The second half is ready to begin and the Cougars’ kickoff team is one player short.

“Thompson!” someone yells, and Bart, one of the team’s youngest at 19, buckles his helmet as he heads onto the field. The Rattlers’ receiving man takes the kick and breaks through a pair of tackles. It’s Thompson (Class of 2001) who finally makes the stop near midfield. Bart’s still got what it takes.

The Cougars look like a Morenci team with only 19 players showing up. The coaching staff on the sidelines consists of only one man. Jonnie Tompkins’ daughter and a friend are filling water bottles and his wife, Anne, is helping out.

 Several players are going both ways without a break. That, combined with the heat, is making it tough on these “older” fellows.  Back in the first half, the Cougars completed a long drive for a touchdown, then lined up for the kickoff.

“We need two!” someone cried from the field.

Some of these guys needed a break. They weren’t all that anxious to get back in by 7:09 in the second quarter.

For a fan accustomed to high school ball, the sideline chatter might come as a surprise.

“Man, I was *&%$#@ there!” complained a Rattler after he missed an interception.

“You finally made a tackle, 99, you *@$#&±.”

That was a Rattler on the sidelines giving a Cougar lineman a hard time.

“Come in for me, DiPalma,” says a Rattler defender as he walks off the field. “One play, two plays.”

A sideline tackle nearly runs over a Rattler sitting along the edge of the field. He says he’d have to come up with a good explanation for cleat marks across the face.

“My mom doesn’t even know I’m playing football.”

As the clock winds down toward the end of the game, the taunting grows.

“You $%^&(* guys are nothin!”

“Push him !@$#%&Ø back! He can’t block.”

But #99 did get his block and Jonnie Tompkins picked up a first down. Two plays later he threaded his way through another one.

“If he didn’t have to go both ways, he’d be a beast,” says an impressed Rattler from the sidelines. Tompkins (1989) still has what it takes.

The Cougars’ starting quarterback is at home healing from an injury, but former wide receiver “Magic” •• is doing an admirable job. He had attempted a few passes throughout the game, but nothing the Morenci fans were interested in seeing.

Then it came, with just 1:33 left to play. Ryan Speiser runs deep to the left corner almost to the end zone. The pass is a little overthrown, but the former Morenci standout leaps high to haul it in for a touchdown. Speiser still has what it takes, too, just like Morenci fans saw in 1996

The Rattlers win the contest 21-13 and the players head to the center for the traditional lineup of handshakes.

It’s nothing like high school football, not with the size of the players, the ages of the players, the mouths of the players.

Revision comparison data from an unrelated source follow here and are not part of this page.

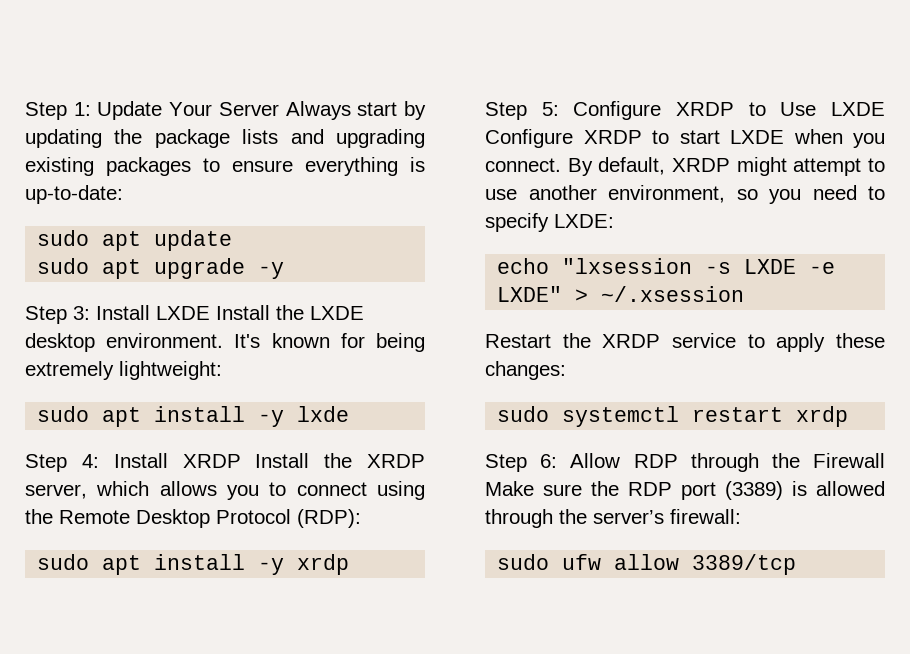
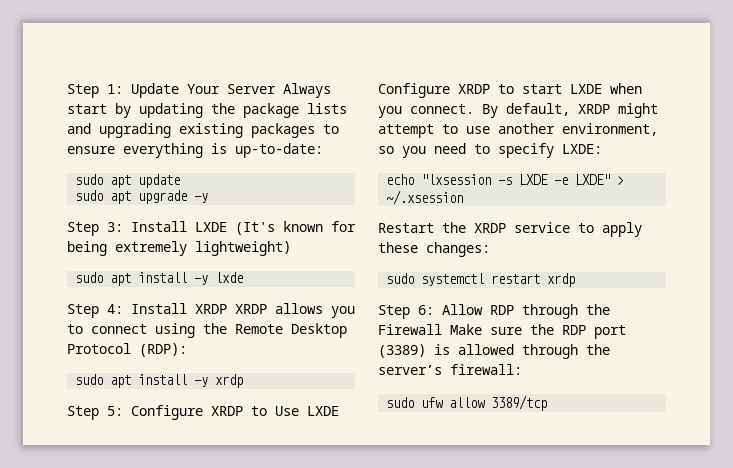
- Step 3: Install LXDE Install the LXDE desktop environment. It's known for being extremely lightweight:
+ Step 3: Install LXDE (It's known for being extremely lightweight)
- Step 4: Install XRDP Install the XRDP server, which allows you to connect using the Remote Desktop Protocol (RDP):
+ Step 4: Install XRDP XRDP allows you to connect using the Remote Desktop Protocol (RDP):

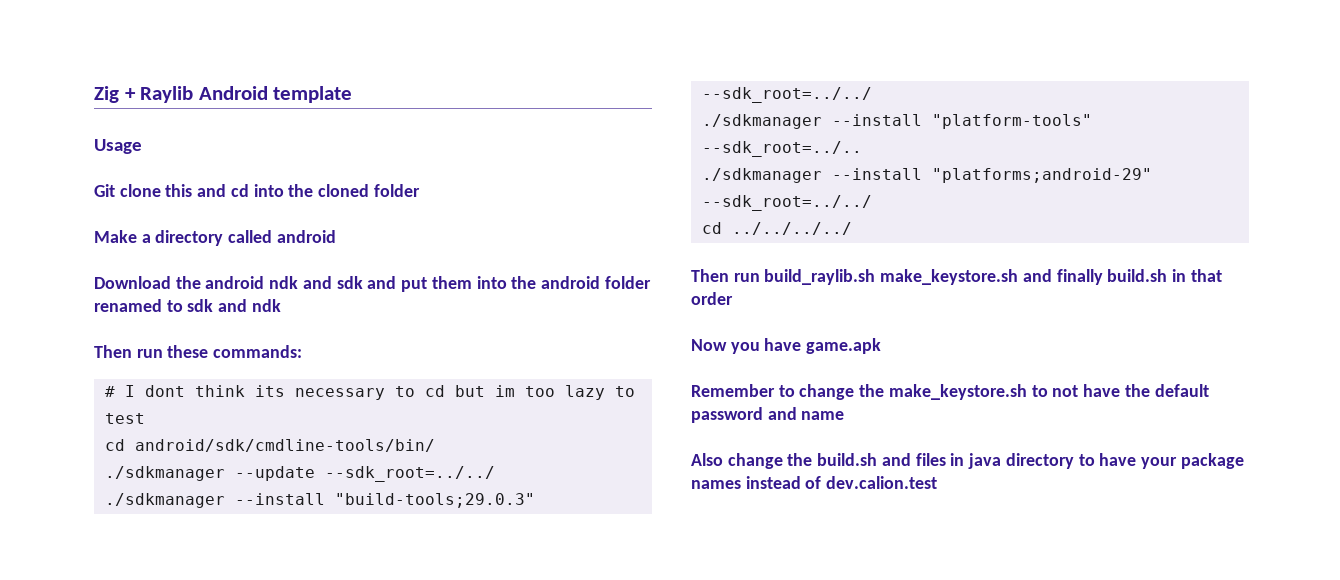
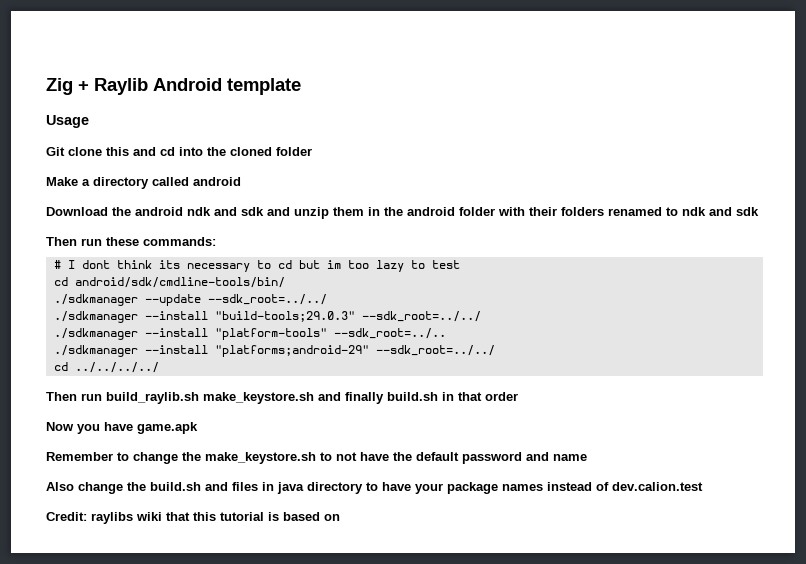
- Download the android ndk and sdk and put them into the android folder renamed to sdk and ndk
+ Download the android ndk and sdk and unzip them in the android folder with their folders renamed to ndk and sdk
+ Credit: raylibs wiki that this tutorial is based on

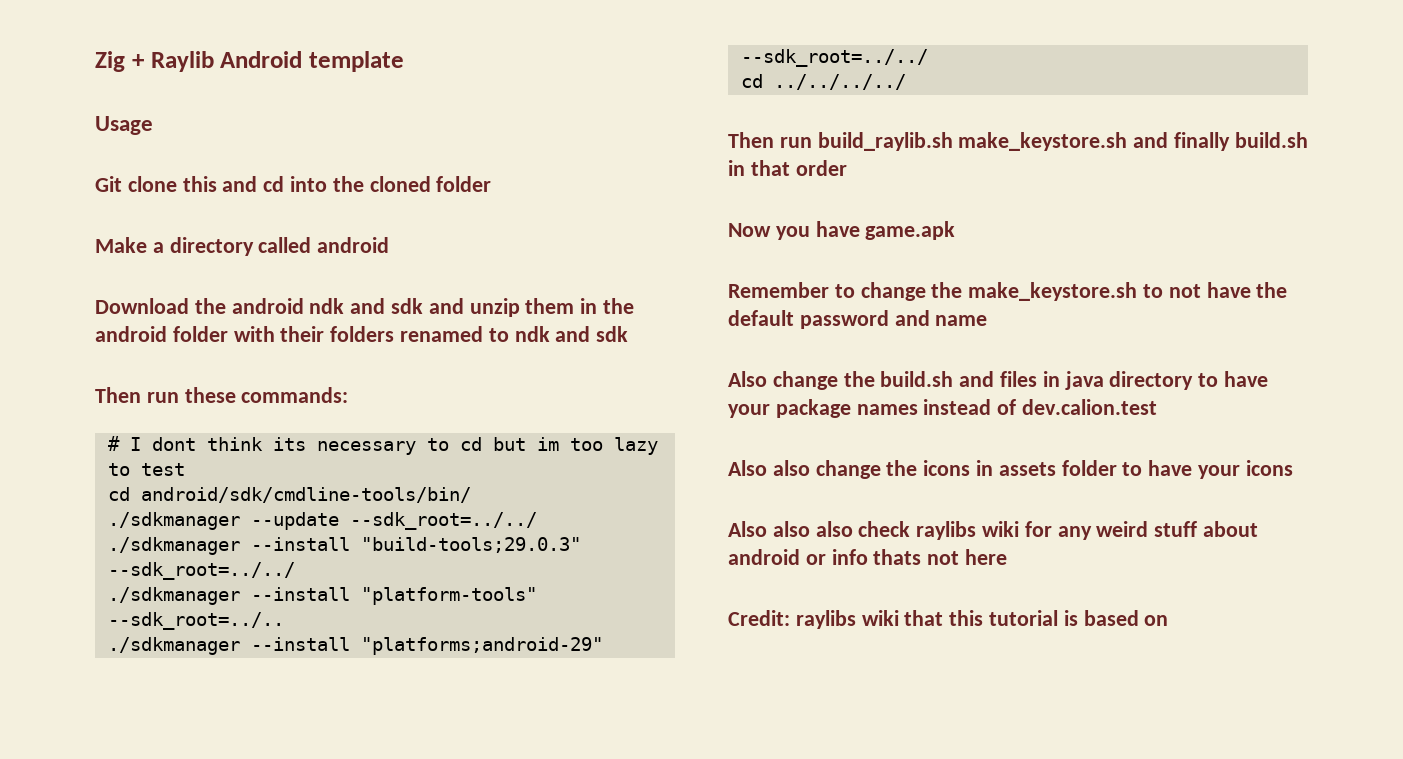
+ Also also change the icons in assets folder to have your icons
+ Also also also check raylibs wiki for any weird stuff about android or info thats not here

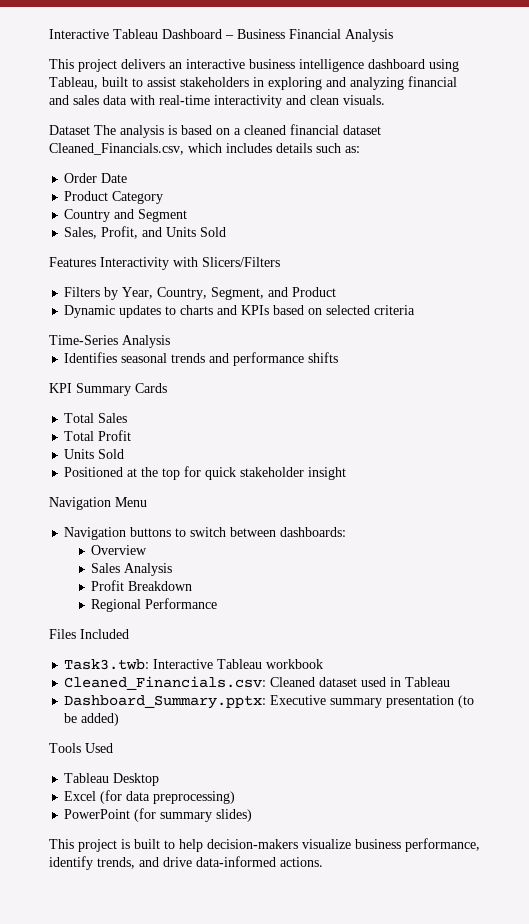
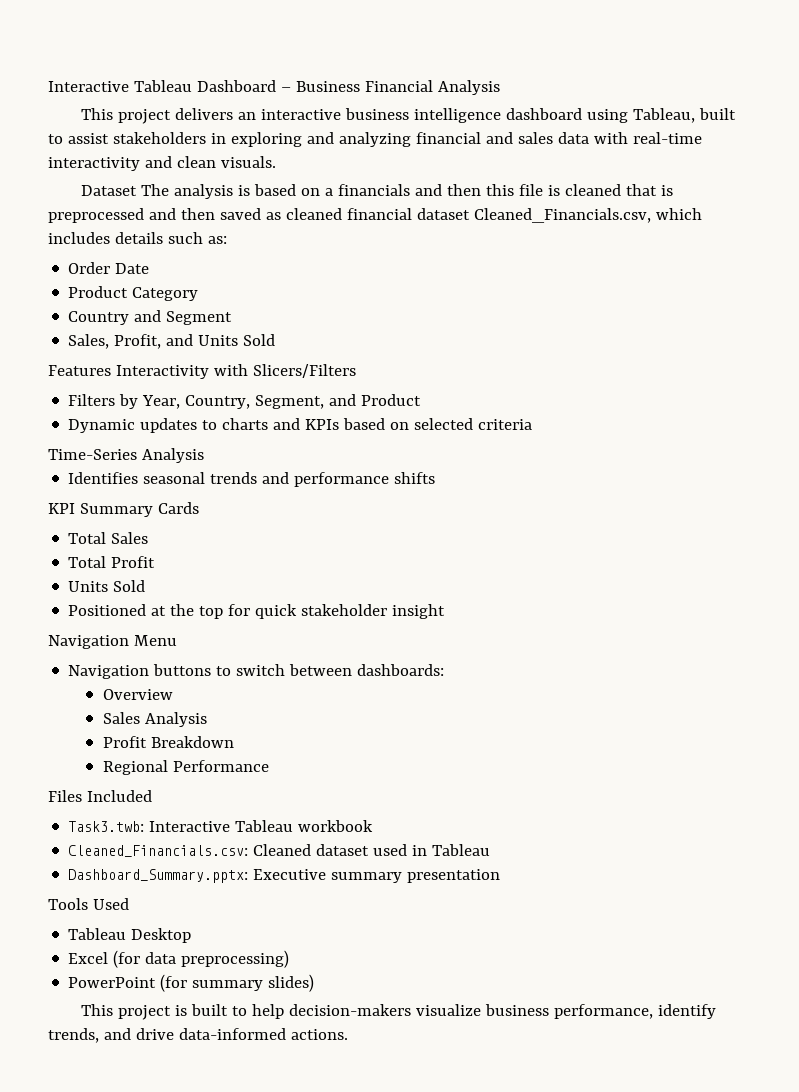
- Dataset The analysis is based on a cleaned financial dataset Cleaned_Financials.csv, which includes details such as:
+ Dataset The analysis is based on a financials and then this file is cleaned that is preprocessed and then saved as cleaned financial dataset Cleaned_Financials.csv, which includes details such as:
- Dashboard_Summary.pptx: Executive summary presentation (to be added)
+ Dashboard_Summary.pptx: Executive summary presentation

For most fans, it was a rare treat, something they don’t get the chance to see in Morenci. There was joking about the calisthenics and the language, the big bellies and the fatigue. But there was also an appreciation for the skills and the effort, and for simply having the guts to do it.

“You’ve gotta really love football to do this,” one guy said.

That’s precisely why these overgrown boys are still putting on the pads. They really love football.